Este comportamento inadequado não se restringe ao campo das exatas. Um estudo pela Boston Consulting Group mostra que mulheres perdem mais a ambição que os homens ao logo da carreira [8]. Esta desmotivação não se dá por causa do marido ou dos filhos, mas por causa dos comentários “politicamente incorretos’’ dos colegas. São como mordidinhas de mosquito cotidianas que vão atormentando a pessoa até ela desistir da briga. No caso da física, os mosquitos começam a atacar as meninas na infância, nas outras carreiras iniciam quando a competição por cargos ocorre.

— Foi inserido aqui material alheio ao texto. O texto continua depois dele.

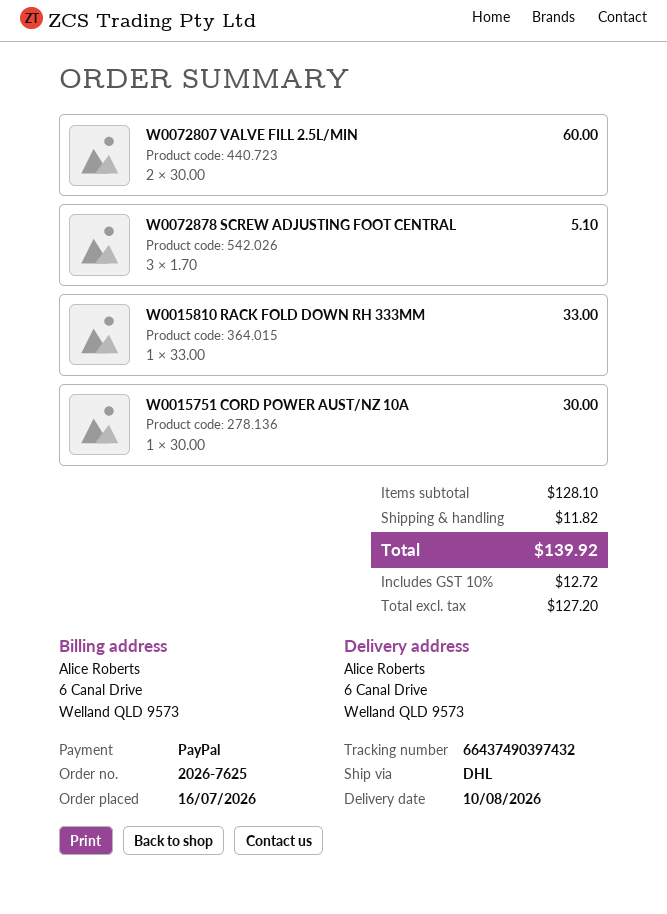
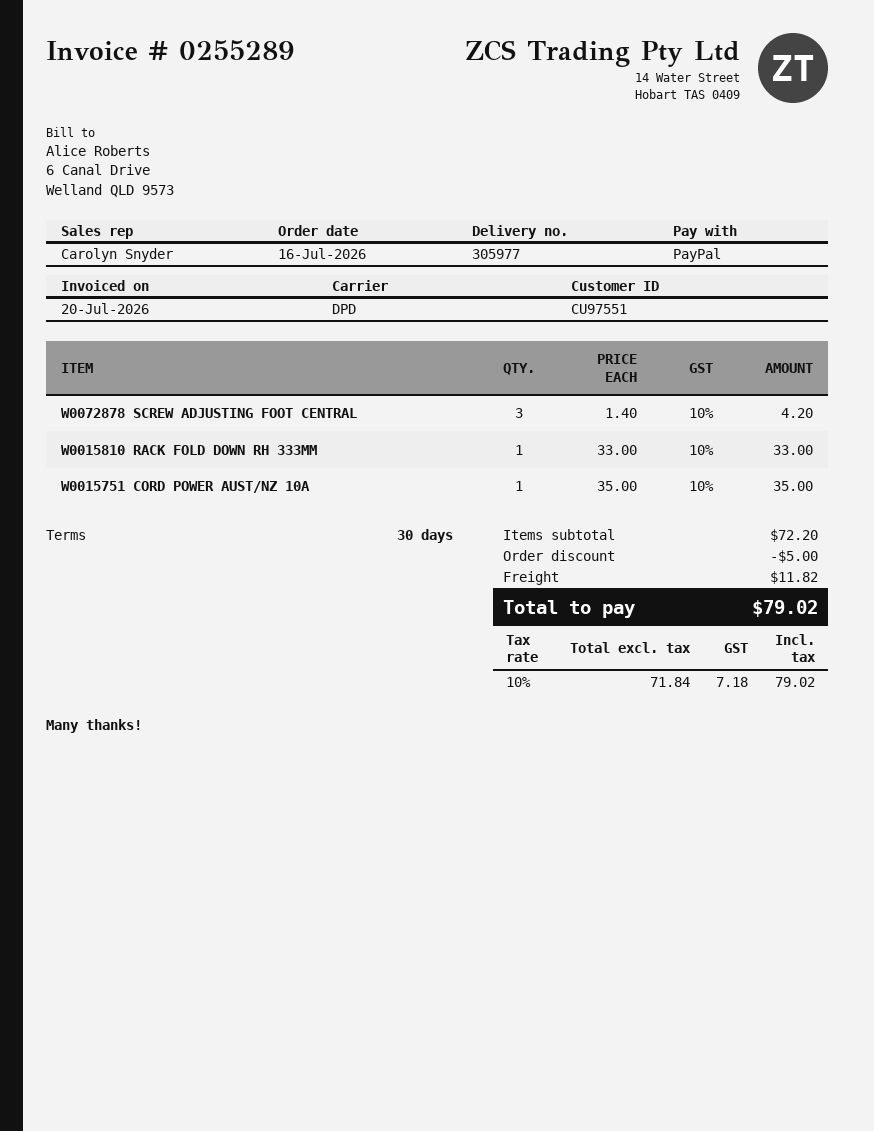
shipping method: DHL -> DPD
W0072807 VALVE FILL 2.5L/MIN: 2 x 30.00 = 60.00 -> none
W0072878 SCREW ADJUSTING FOOT CENTRAL: 3 x 1.70 = 5.10 -> 3 x 1.40 = 4.20
W0015751 CORD POWER AUST/NZ 10A: 1 x 30.00 = 30.00 -> 1 x 35.00 = 35.00
subtotal: 128.10 -> 72.20
discount: none -> 5.00
net: 127.20 -> 71.84
tax: 10% = 12.72 -> 10% = 7.18
total: 139.92 -> 79.02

Muitos acham que dizer frases politicamente incorretas é uma forma de rebeldia contra uma sociedade que tenta impor padrões de comportamento. No entanto, quem defende isto está lutando para manter o seu espectro de competição o menor possível, eliminando mulheres, negros, gays … ou qualquer outro grupo. Não é rebeldia, é covardia. Ao dizer algo ofensivo e inadequado, sente a gratificação instantânea de quem se pensa superior. No entanto, poderá estar afastando da ciência quem iria realizar uma grande descoberta para a humanidade porque diversidade é sinônimo de eficiência.

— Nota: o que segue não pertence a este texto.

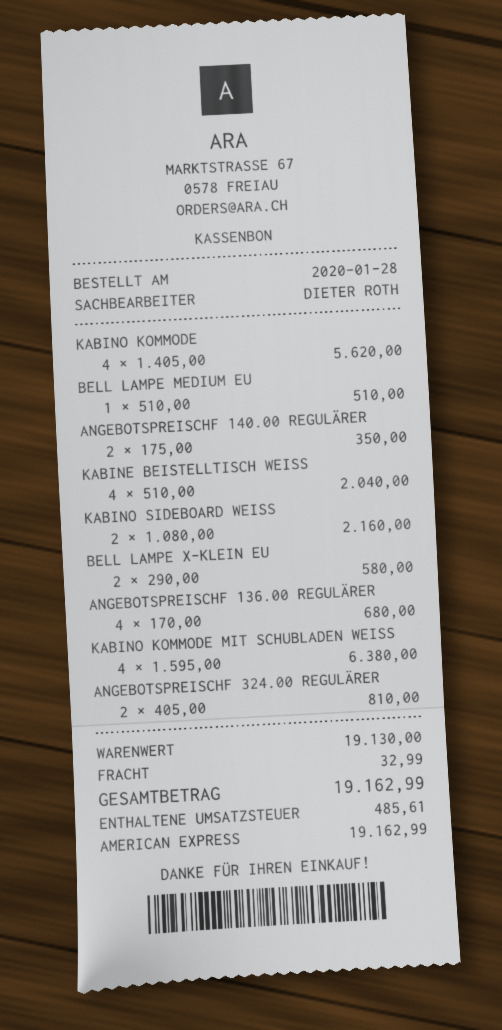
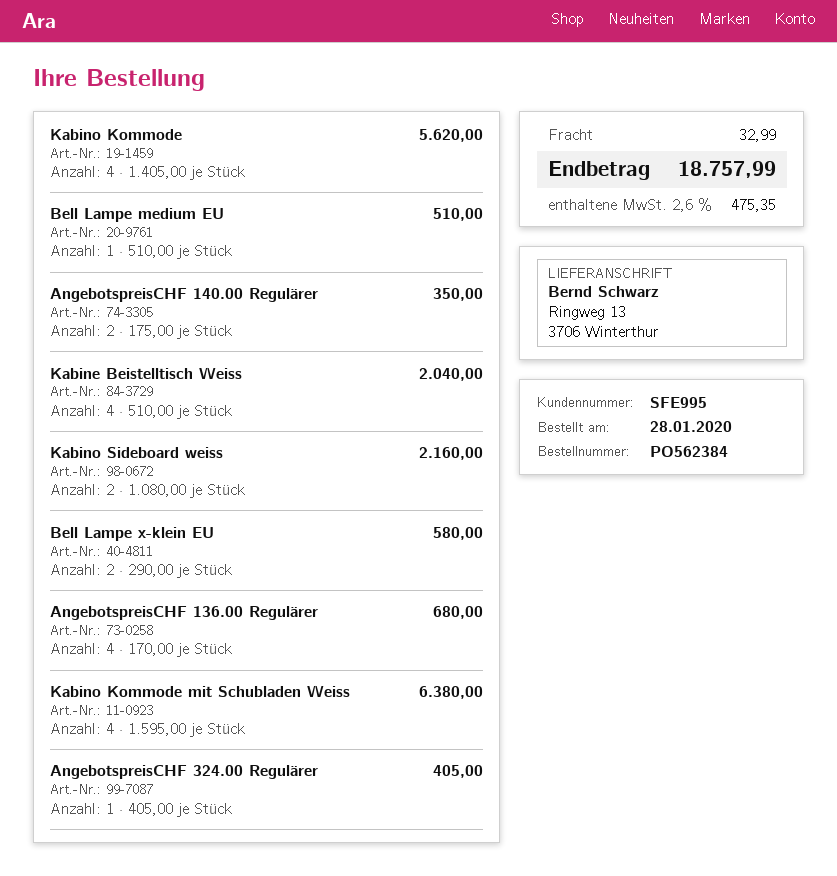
ANGEBOTSPREISCHF 324.00 REGULÄRER: 2 x 405.00 = 810.00 -> 1 x 405.00 = 405.00
tax: 485.61 -> 475.35
total: 19162.99 -> 18757.99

Que este 8 de março seja o dia de transformar o luto pela perda de mulheres que desistiram da física em “eu luto para aumentar a diversidade na física’’.

(*) Nome fictício para proteger a privacidade do cientista
[1] Vivian Hunt, Sara Prince, Sundiatu Dixon-Fyle, Lareina Yee, Delivering through diversity, McKinsey&Company, 2018.
[2] Katherine W. Phillips, How Diversity Makes Us Smarter, Scientific American 311, 42
(2014).

[3] Anita Williams Woolley, Ishani Aggarwal and Thomas W. Malone, Collective Intelligence and Group Performance, Current Directions in Psychological Science 24, 420 (2015).
[4] Lin Bian, Sarah-Jane Leslie, Andrei Cimpian, Gender stereotypes about intellectual ability emerge early and influence children’s interests, Science 355, 389 (2017).
[5] Emily M. Marshman, Z. Yasemin Kalender, Timothy Nokes-Malach, Christian Schunn, 3 and Chandralekha Singh, Physical Review Physics Education Research 1414, 020123 (2018).
[6] https://www.ufrgs.br/meninasnaciencia/?page_id=445
[7] http://www.ouvidoria.ufscar.br/arquivo /PesquisaInstitutoAvon_V9_FINAL_Bx20151.pdf
[8] Katie Abouzahr, Matt Krentz, Frances Brooks Taplett , Claire Tracey and Miki Tsusaka, Dispelling the Myths of the Gender “Ambition Gap”, Boston Consulting Group report, 2018.